You only have to look how they treated the Chagos Islanders to see how very underhand they are.
The point is there is a global recession leading to Cayman’s first deficit, I know and the FCO know that Cayman will be able to support itself within 2 years once again without direct taxation. The UK gov are stalling to get their own agenda and as such the Caymanian children will suffer.
That is the truth of the matter and you whole heartedly support it
Your glee over the cash flow problems of the Cayman Islanders is quite palpable- they are resolving their revenue stream issues but that is not good enough for you. Your socialist Labour masters have committed exactly the same sins- relying on a tax harvest on the backs of profit-oriented bankers to fund your useless and ineffectual social programmes- none of which are worth the wasted assets poured into them except for the bloated salaries garnered by Labour-voting bureaucrats and toadies such as yourself.
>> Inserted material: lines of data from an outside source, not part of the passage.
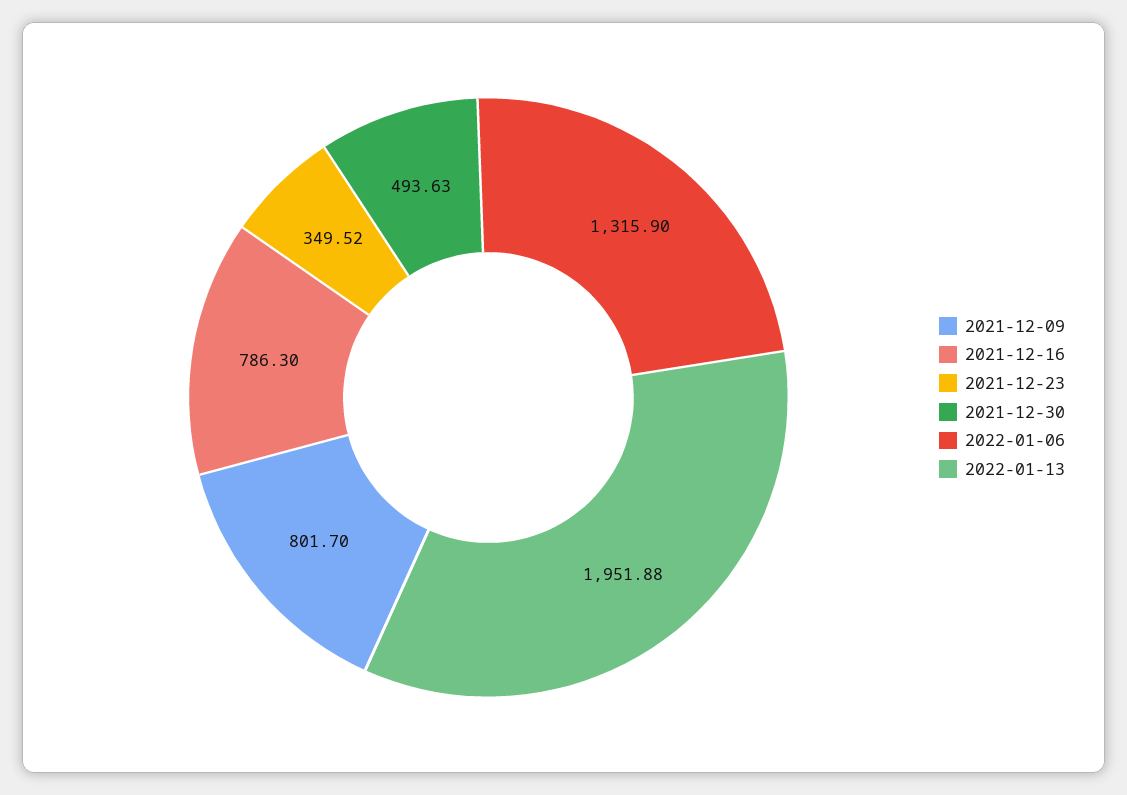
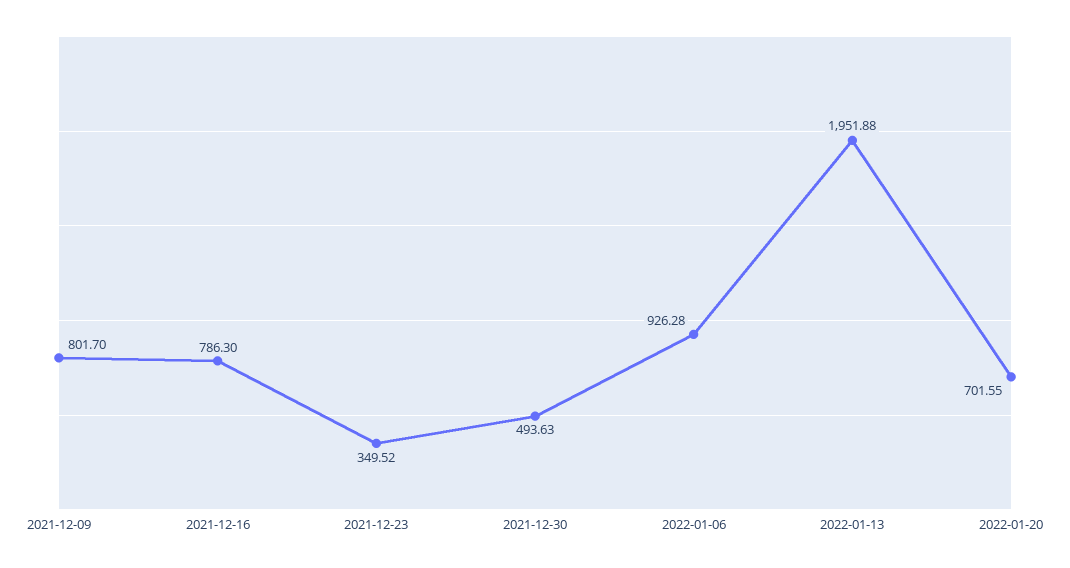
2022-01-06: 1315.9 -> 926.28
2022-01-20: none -> 701.55

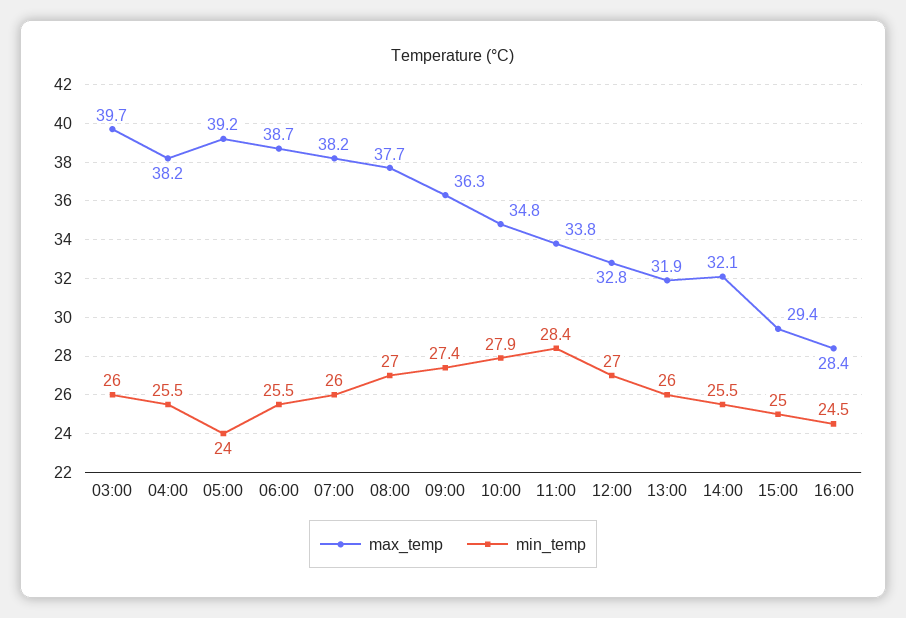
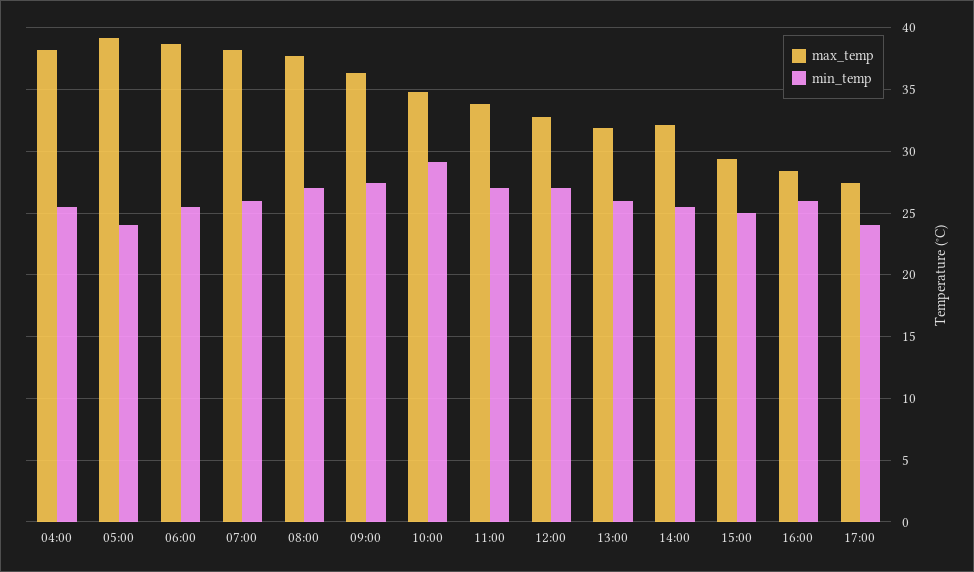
max_temp, 03:00: 39.7 -> none
min_temp, 03:00: 26 -> none
min_temp, 10:00: 27.9 -> 29
min_temp, 11:00: 28.4 -> 27
min_temp, 16:00: 24.5 -> 26
max_temp, 17:00: none -> 27.5
min_temp, 17:00: none -> 24

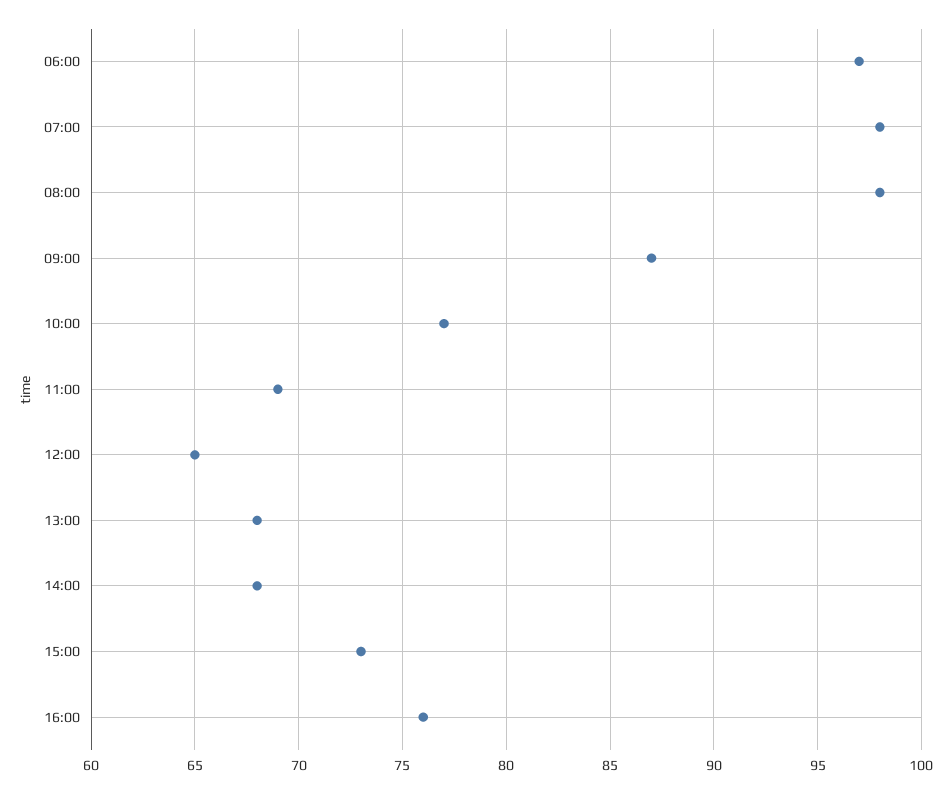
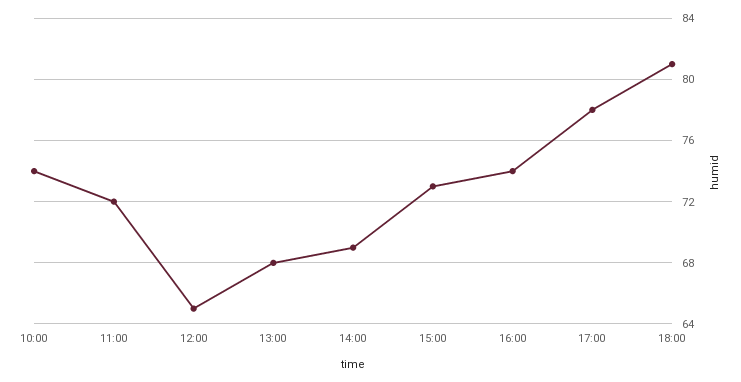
06:00: 97 -> none
07:00: 98 -> none
08:00: 98 -> none
09:00: 87 -> none
10:00: 77 -> 74
11:00: 69 -> 72
14:00: 68 -> 69
16:00: 76 -> 74
17:00: none -> 78
18:00: none -> 81

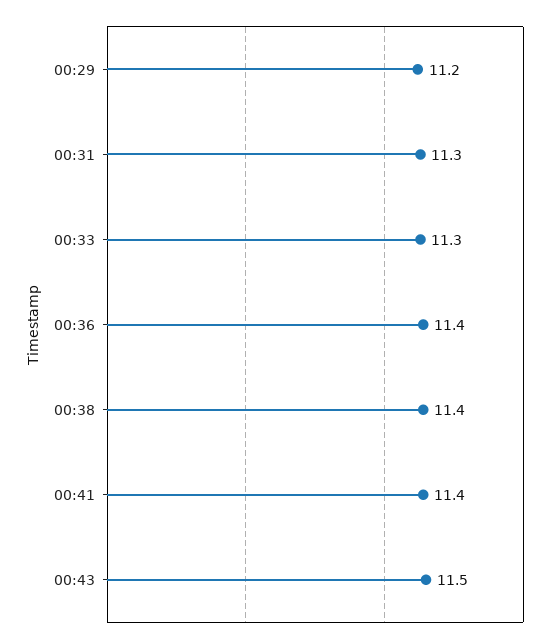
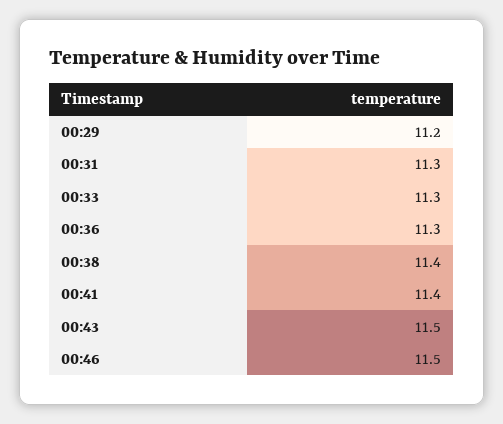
00:36: 11.4 -> 11.3
00:46: none -> 11.5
Cayman Islands is as much a victim of the UK’s expediency as the UK is, and even your socialist soul-buddy Obama has backed off this witch-hunt. The only difference between us and the UK is that you have the money printing presses- we don’t. Let’s hope for your socialist conscience’s sake that no innocent Caymanian child has to suffer as a result of your vindictiveness…
Rather odd Knal
I am not a socialist
I am not a member of the Labour Party, or any other party
But as an accountant I’m darned good at telling when someone is bust
Cayman is
Richard
OK, apologies in order. Maybe you are neither socialist nor a party hack- understandable, as the 3 UK political alignments are all a bit wet. They do love to spend the money, though- you have to admit that collecting too much tax simply leads them to spend way too much. Be that as it may, you still have the printing presses (a most insidious form of tax, which should make you very pleased) and we don’t. The nice thing is that we will be in the black again very shortly as the value-losing pound is traded out to non-sterling and stashed in Cayman banks. Mmmmm- we win, you lose!
Cayman is bust? maybe someday you will stop the mistruths
http://www.caymannewsservice.com/headline-news/2009/09/30/mac-gets-cash-no-tax
As a matter of interest how much is Cayman’s net structural deficit per capita and net government debt per capita, and how do those figures compare with the UK, Jersey, Guernsey and the Isle of Man V
I’m very curious to know the outcome.
Rupert
Jersey and Guersney much better – not in debt
With UK irrelevant
We have a diversified economy of 60 mil people and a range of powers Cayman has not got
No comparison
Richard
Richard
Why is the UK irrelevant and how is the economy diversified ? I’m not even sure what the UK actually makes these days, but it isn’t much.
If Jersey and Guernsey aren’t in debt (and both islands have cash reserves to cover several years of tough times), why do you keep saying that we are going bust ? I think that it would be more correct to say that we would go bust eventually if we don’t find ways of covering our structural deficits by any combination of public sector cuts, extra taxation and extras sources of revenue by the time that those cash reserves run out, which isn’t quite the same thing.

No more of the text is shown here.